**Exercise details**
The required output is an exact restatement of the lines, starting with the one that contains "mi practica PR1_VARIABLES)" and finishing with the last line of the listing. It contains no pictures.

**Supplied material**

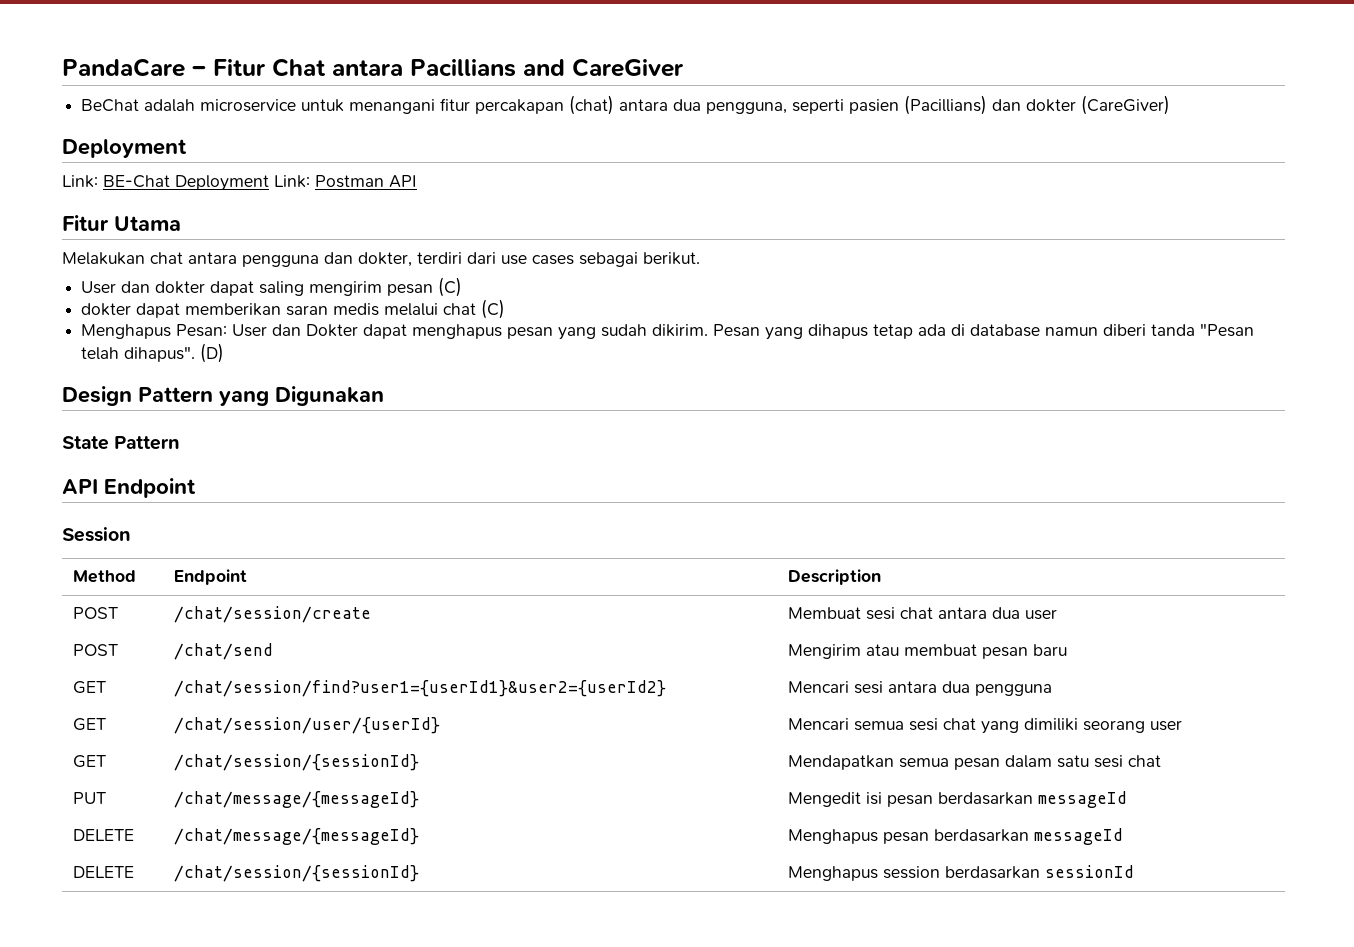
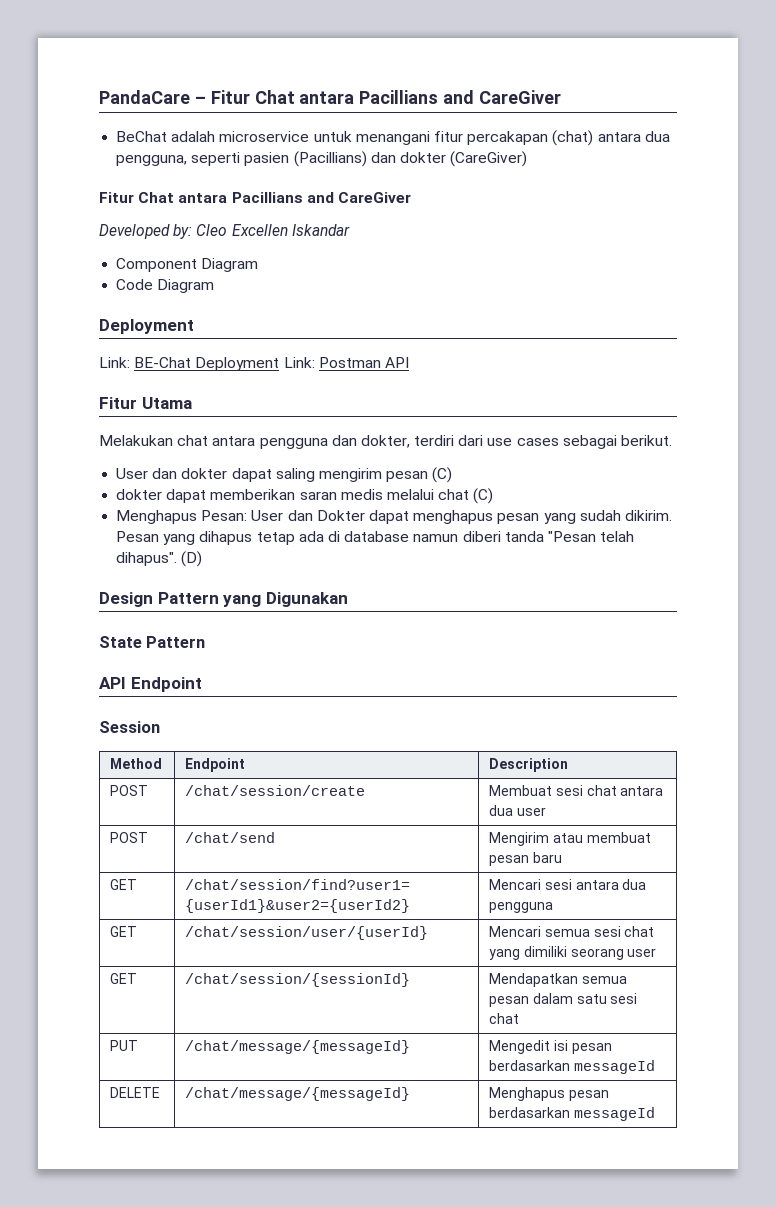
  BeChat adalah microservice untuk menangani fitur percakapan (chat) antara dua pengguna, seperti pasien (Pacillians) dan dokter (CareGiver)
+ Fitur Chat antara Pacillians and CareGiver
+ Developed by: Cleo Excellen Iskandar
+ Component Diagram
+ Code Diagram
- DELETE | /chat/session/{sessionId} | Menghapus session berdasarkan sessionId

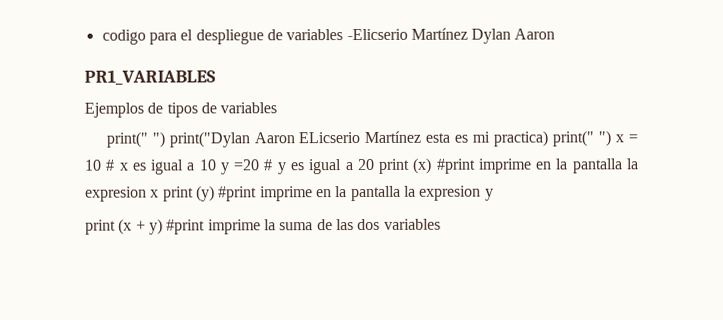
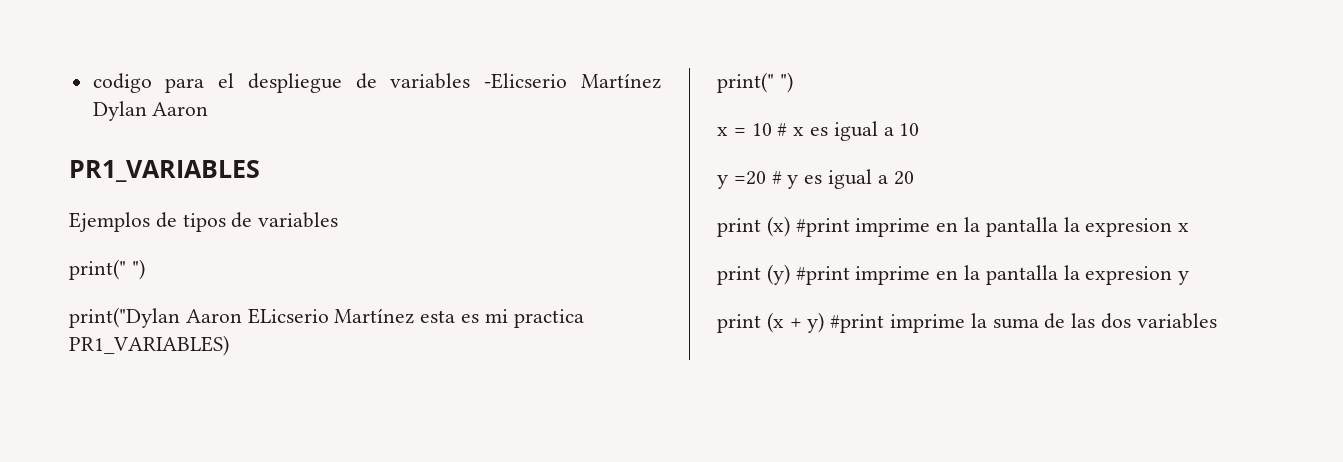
  Ejemplos de tipos de variables
- print(" ") print("Dylan Aaron ELicserio Martínez esta es mi practica) print(" ") x = 10 # x es igual a 10 y =20 # y es igual a 20 print (x) #print imprime en la pantalla la expresion x print (y) #print imprime en la pantalla la expresion y
+ print(" ")
+ print("Dylan Aaron ELicserio Martínez esta es mi practica PR1_VARIABLES)
+ print(" ")
+ x = 10 # x es igual a 10
+ y =20 # y es igual a 20
+ print (x) #print imprime en la pantalla la expresion x
+ print (y) #print imprime en la pantalla la expresion y

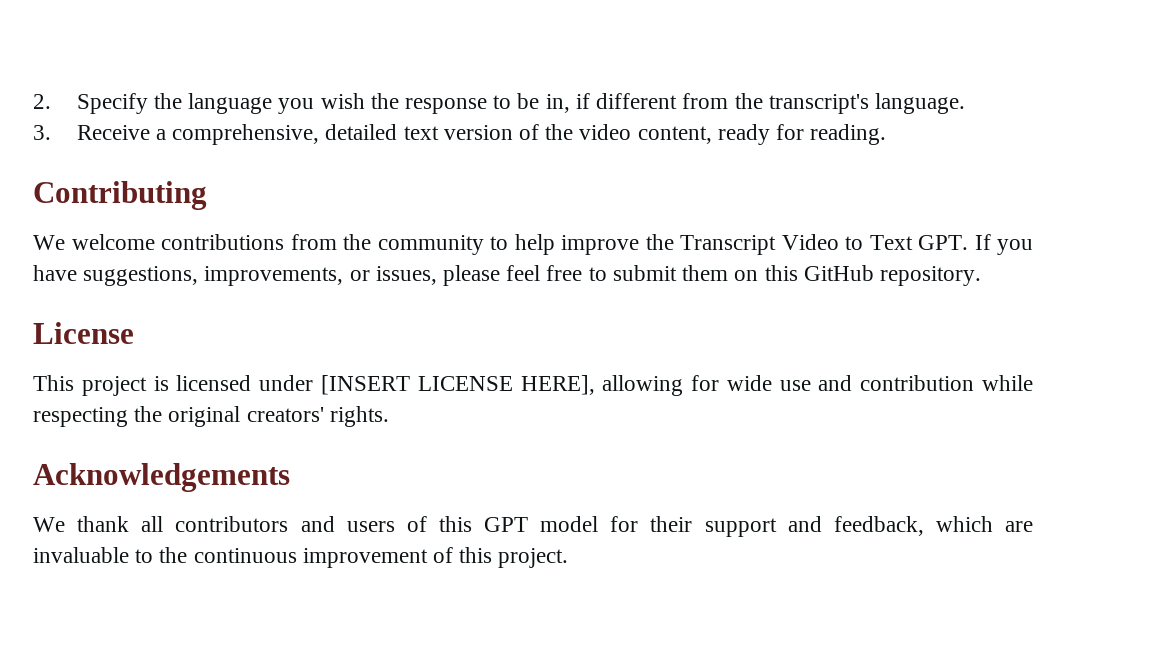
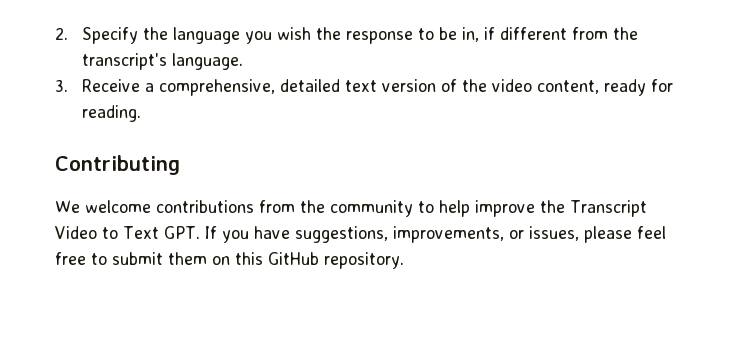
- License
- This project is licensed under [INSERT LICENSE HERE], allowing for wide use and contribution while respecting the original creators' rights.
- Acknowledgements
- We thank all contributors and users of this GPT model for their support and feedback, which are invaluable to the continuous improvement of this project.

**Result**
+ print("Dylan Aaron ELicserio Martínez esta es mi practica PR1_VARIABLES)
+ print(" ")
+ x = 10 # x es igual a 10
+ y =20 # y es igual a 20
+ print (x) #print imprime en la pantalla la expresion x
+ print (y) #print imprime en la pantalla la expresion y

- License
- This project is licensed under [INSERT LICENSE HERE], allowing for wide use and contribution while respecting the original creators' rights.
- Acknowledgements
- We thank all contributors and users of this GPT model for their support and feedback, which are invaluable to the continuous improvement of this project.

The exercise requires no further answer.